Instructions to follow :: Within this material, state how many lines include the string "none". Reply with the number only.

Data provided ::
□ □ □

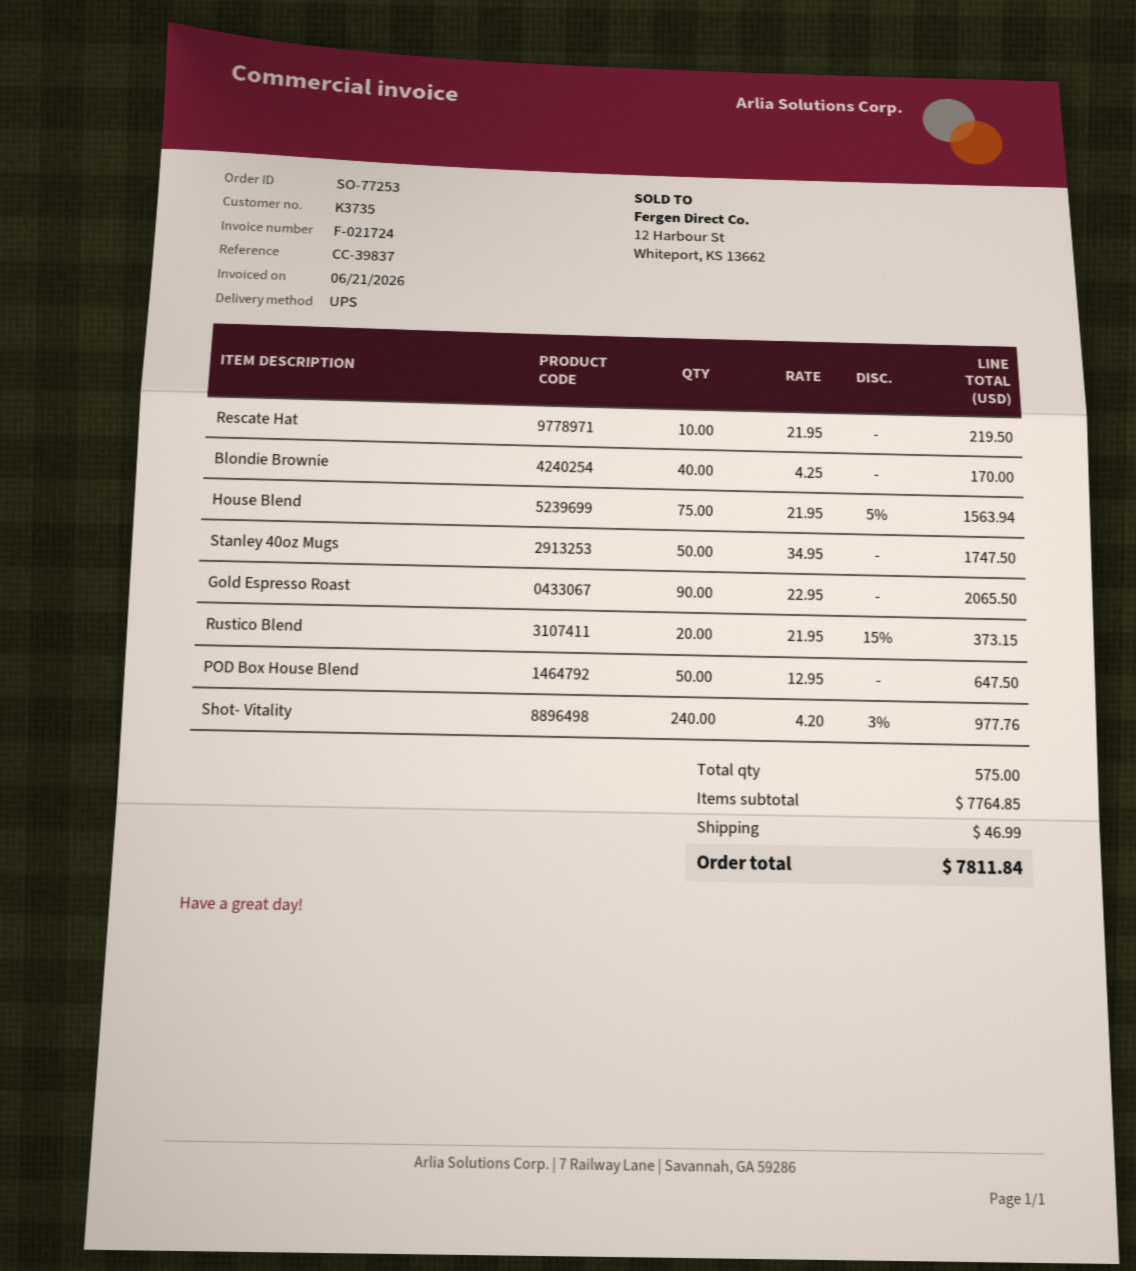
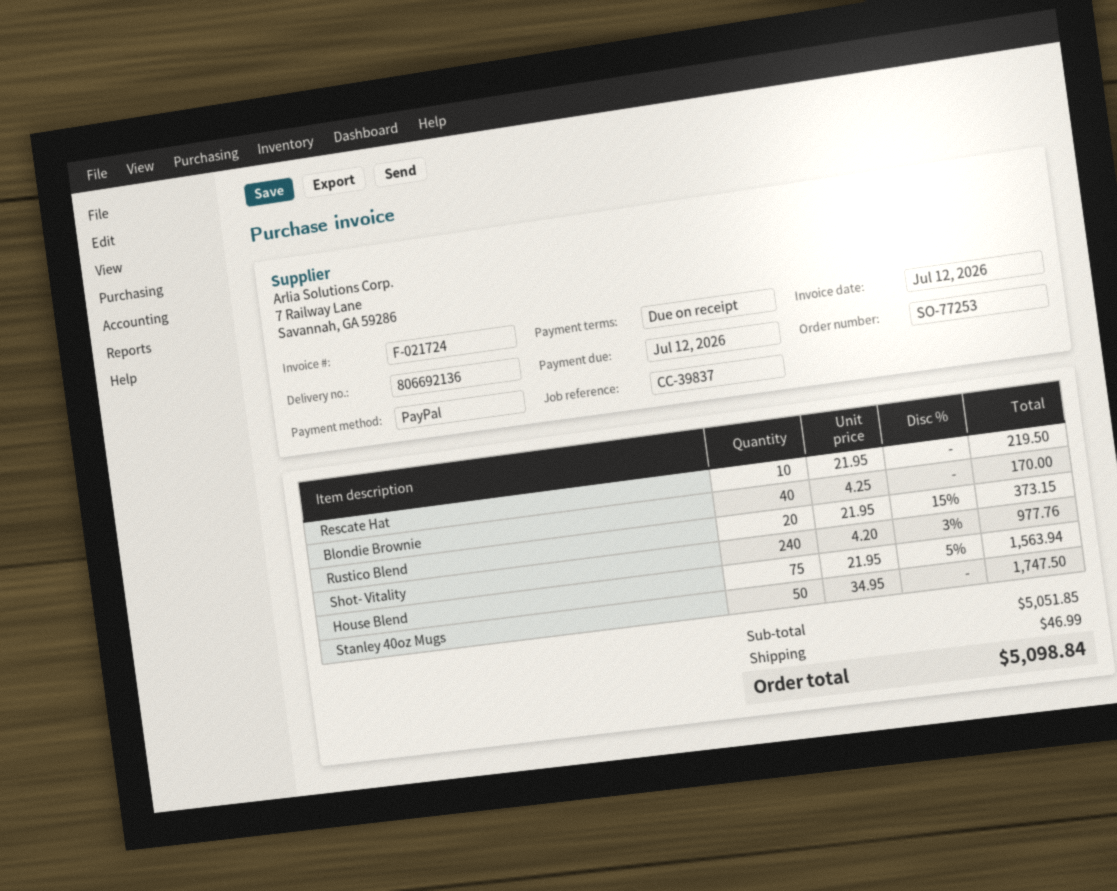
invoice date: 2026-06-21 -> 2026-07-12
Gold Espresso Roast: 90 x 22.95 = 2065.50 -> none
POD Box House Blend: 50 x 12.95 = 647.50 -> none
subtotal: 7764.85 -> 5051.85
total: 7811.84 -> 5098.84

□ □ □

Response to the exercise :: 2